Apache Spark as a connector for federated SQL query against a Spark Cluster using [Spark Connect](https://spark.apache.org/docs/latest/spark-connect-overview.html)

```yaml
datasets:
  - from: spark:spiceai.datasets.my_awesome_table
    name: my_table
    params:
      spark_remote: sc://my-spark-endpoint
```

{% hint style="info" %}
Unquoted identifiers are normalized to lowercase.
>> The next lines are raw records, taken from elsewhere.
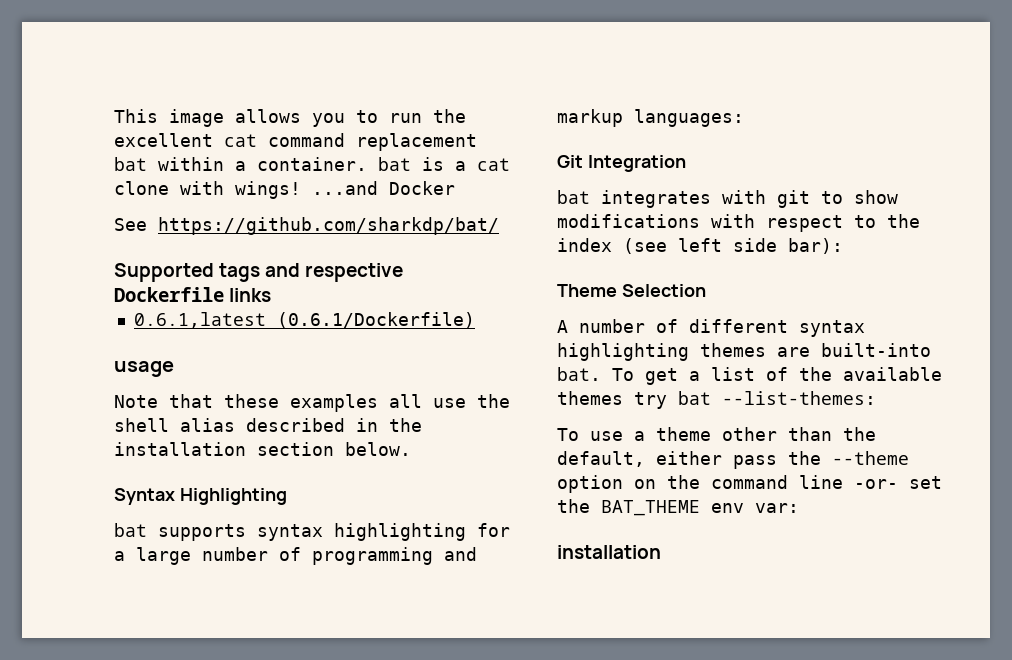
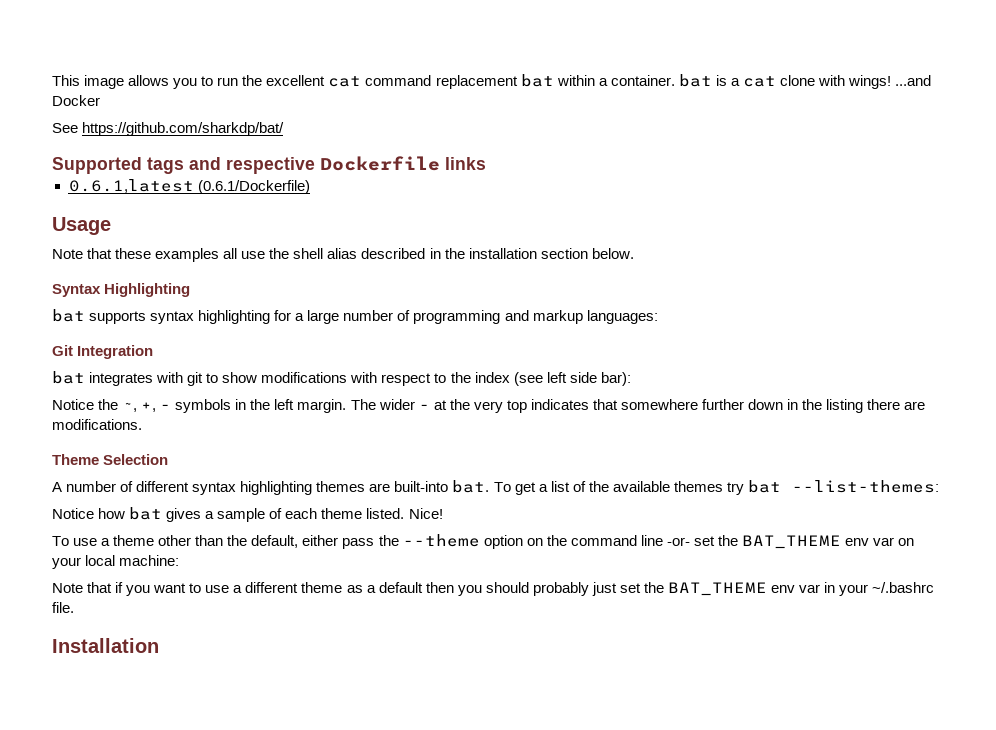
[114,361,174,377] usage -> [52,217,111,235] Usage
(843, 246) none -> [52,399,926,413] [52,419,142,430] // Notice the ~, +, - symbols in the left margin. The wider - at the very top indicates that somewhere further down in the listing there are modifications.
(876, 398) none -> [52,507,443,522] // Notice how bat gives a sample of each theme listed. Nice!
[755,503,799,513] [557,545,661,559] var: // installation -> [873,537,915,546] [52,555,180,569] [52,582,935,596] [52,602,74,613] [52,638,159,653] var on your local machine: // Note that if you want to use a different theme as a default then you should probably just set the BAT_THEME env var in your ~/.bashrc file. // Installation

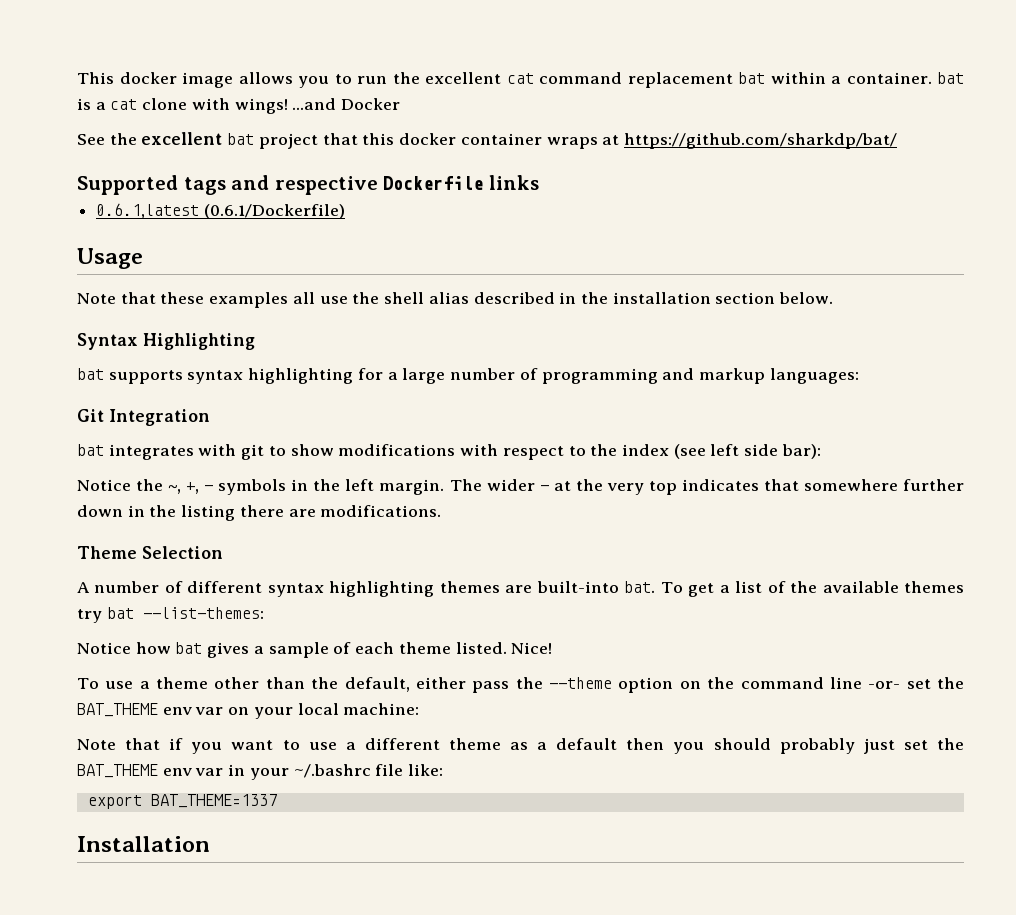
(80, 80) none -> [119,72,177,84] docker
(78, 128) none -> [109,132,620,149] the excellent bat project that this docker container wraps at
[52,602,74,613] file. -> [375,764,444,776] [87,794,277,809] file like: // export BAT_THEME=1337

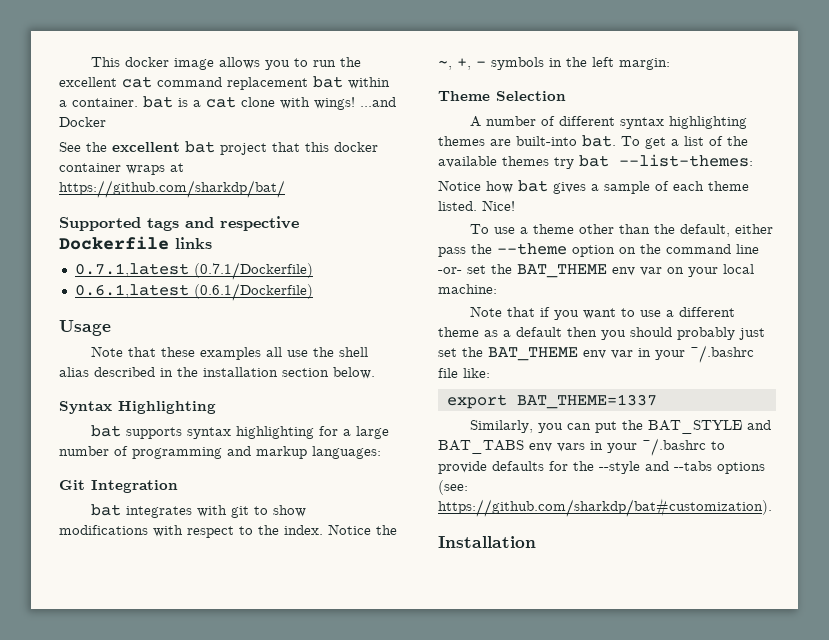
(539, 182) none -> [74,262,313,280] // 0.7.1,latest (0.7.1/Dockerfile)
[621,444,821,459] index (see left side bar): // -> [284,525,323,535] index.
[379,479,964,495] [77,505,442,521] margin. The wider - at the very top indicates that somewhere further down in the listing there are modifications. -> [619,58,670,70] margin:
(277, 801) none -> [470,420,772,434] [438,438,725,456] [438,461,765,474] [438,480,468,495] [438,498,772,517] // Similarly, you can put the BAT_STYLE and BAT_TABS env vars in your ~/.bashrc to provide defaults for the --style and --tabs options (see: https://github.com/sharkdp/bat#customization).

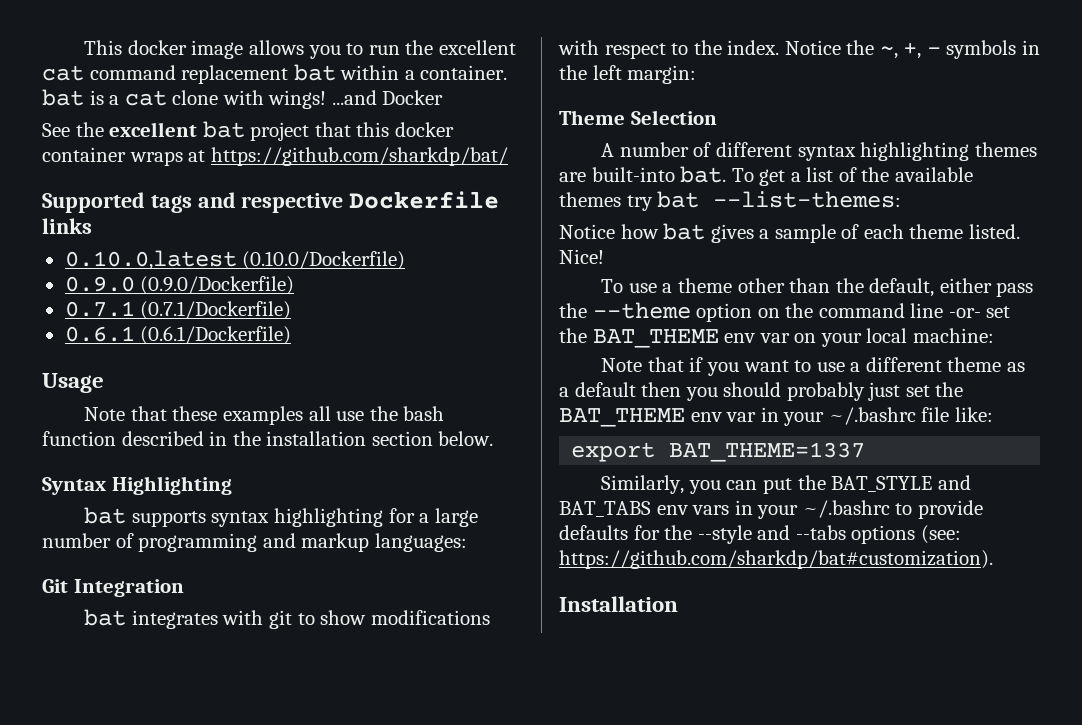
[74,263,189,277] 0.7.1,latest -> [64,250,406,270] [64,276,295,295] [64,301,135,317] 0.10.0,latest (0.10.0/Dockerfile) // 0.9.0 (0.9.0/Dockerfile) // 0.7.1
[74,284,189,298] 0.6.1,latest -> [64,326,135,342] 0.6.1
[339,347,369,357] [59,367,89,377] shell alias -> [403,406,445,421] [42,431,116,446] bash function

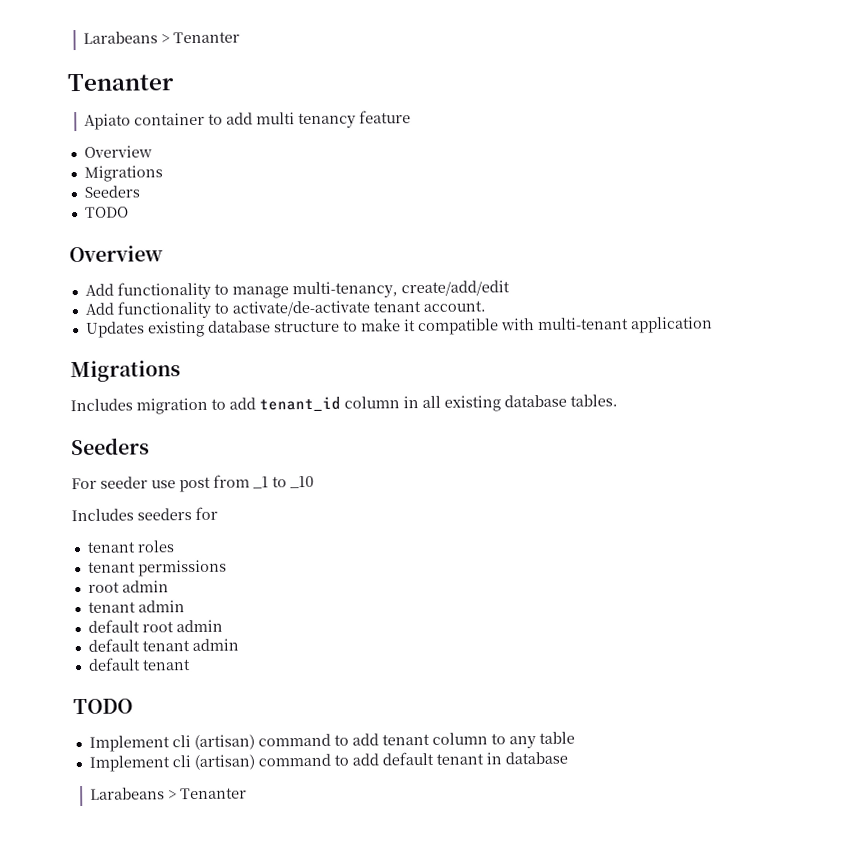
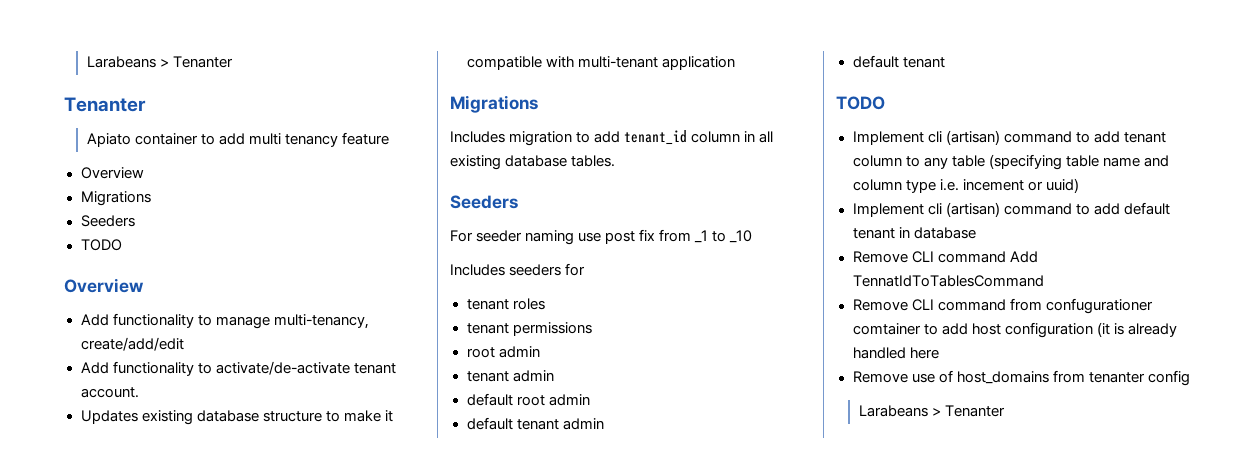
(148, 482) none -> [525,230,575,245] naming
(211, 484) none -> [639,229,656,241] fix
(575, 738) none -> [988,154,1169,170] [852,178,1079,193] (specifying table name and column type i.e. incement or uuid)
(568, 758) none -> [852,251,1038,263] [852,275,1044,287] [852,298,1153,314] [852,322,1177,338] [852,347,939,359] [852,370,1190,386] // Remove CLI command Add TennatIdToTablesCommand // Remove CLI command from confugurationer comtainer to add host configuration (it is already handled here // Remove use of host_domains from tenanter config

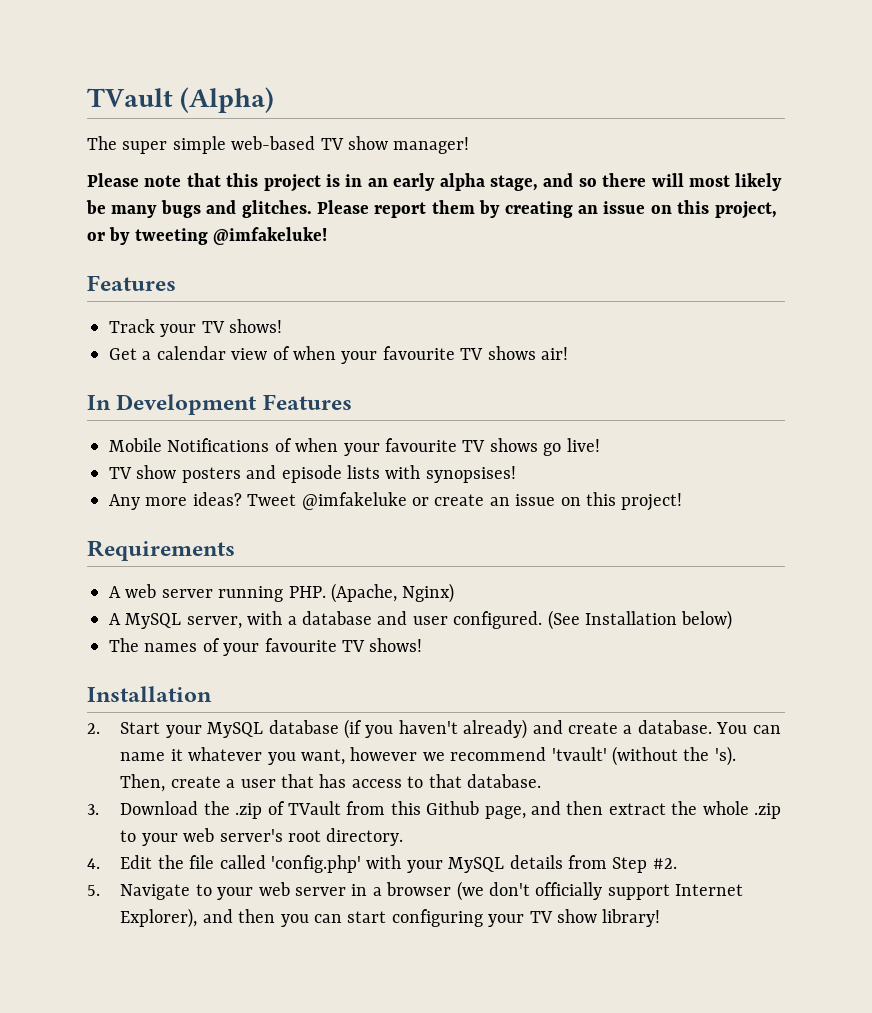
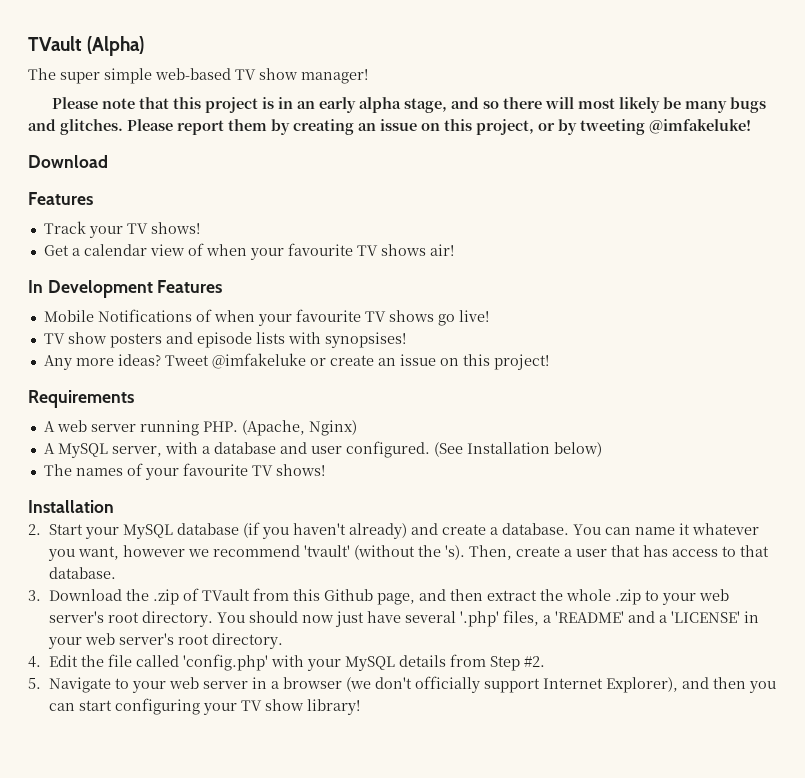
(328, 236) none -> [28,155,108,168] // Download
(404, 837) none -> [217,610,760,627] [48,633,284,649] You should now just have several '.php' files, a 'README' and a 'LICENSE' in your web server's root directory.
To reference a table with mixed-case characters, wrap each case-sensitive part in double quotes: `spark:my_catalog."MySchema"."MyTable"`. See [Identifier Case Sensitivity](https://docs.spice.ai/building-blocks/data-connectors/..#identifier-case-sensitivity-and-quoting).
{% endhint %}

## Configuration

* `spark_remote`: A [spark remote](https://spark.apache.org/docs/latest/spark-connect-overview.html#set-sparkremote-environment-variable) connection URI. Refer to [spark connect client connection string](https://github.com/apache/spark/blob/master/connector/connect/docs/client-connection-string.md) for parameters in URI.

## Limitations

* Correlated scalar subqueries are only supported in filters, aggregations, projections, and UPDATE/MERGE/DELETE commands. [Spark Docs](https://spark.apache.org/docs/latest/sql-error-conditions-unsupported-subquery-expression-category-error-class.html#unsupported_correlated_scalar_subquery)
* The Spark connector does not yet support streaming query results from Spark.